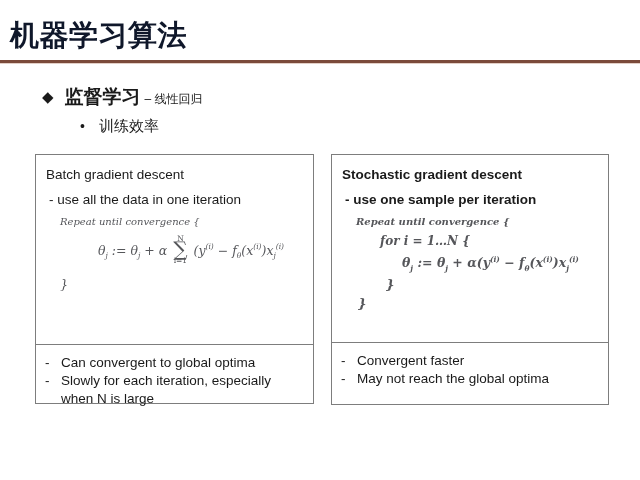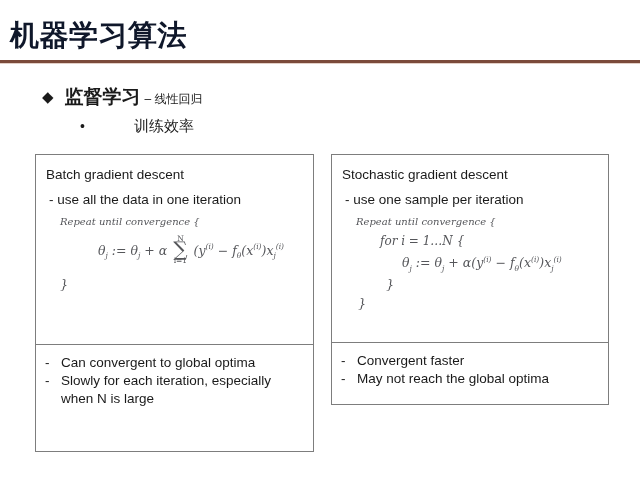--- a/index.html
+++ b/index.html
@@ -77,49 +77,48 @@
   }
   .dot {
     font-size: 14px;
     line-height: 1;
     color: #1a1a1a;
     margin-right: 14px;
   }
   .b2-text {
     font-size: 15px;
     color: #1a1a1a;
-    margin-left: 35px;
   }
 
   
   .panel {
     position: absolute;
     background: #ffffff;
     border: 1px solid #7d7d7d;
     box-sizing: border-box;
   }
   #panel-batch {
     left: 35px;
     top: 154px;
     width: 279px;
-    height: 298px;
+    height: 250px;
   }
   #panel-stochastic {
     left: 331px;
     top: 154px;
     width: 278px;
     height: 251px;
   }
   .panel-top {
     position: relative;
     box-sizing: border-box;
     padding: 12px 10px 0 10px;
   }
   #panel-batch .panel-top { height: 189px; }
-  #panel-stochastic .panel-top { height: 187px; }
+  #panel-stochastic .panel-top { height: 187px; font-weight: bold; }
 
   .panel-divider {
     height: 0;
     border-top: 1px solid #7d7d7d;
   }
   .panel-bottom {
     box-sizing: border-box;
     padding: 9px 8px 0 9px;
   }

### What the task requires
Set down all the entries exactly as they appear, but skip any pictures.

### Solution to the problem
--- a/index.html
+++ b/index.html
@@ -77,49 +77,48 @@
   }
   .dot {
     font-size: 14px;
     line-height: 1;
     color: #1a1a1a;
     margin-right: 14px;
   }
   .b2-text {
     font-size: 15px;
     color: #1a1a1a;
-    margin-left: 35px;
   }
 
   
   .panel {
     position: absolute;
     background: #ffffff;
     border: 1px solid #7d7d7d;
     box-sizing: border-box;
   }
   #panel-batch {
     left: 35px;
     top: 154px;
     width: 279px;
-    height: 298px;
+    height: 250px;
   }
   #panel-stochastic {
     left: 331px;
     top: 154px;
     width: 278px;
     height: 251px;
   }
   .panel-top {
     position: relative;
     box-sizing: border-box;
     padding: 12px 10px 0 10px;
   }
   #panel-batch .panel-top { height: 189px; }
-  #panel-stochastic .panel-top { height: 187px; }
+  #panel-stochastic .panel-top { height: 187px; font-weight: bold; }
 
   .panel-divider {
     height: 0;
     border-top: 1px solid #7d7d7d;
   }
   .panel-bottom {
     box-sizing: border-box;
     padding: 9px 8px 0 9px;
   }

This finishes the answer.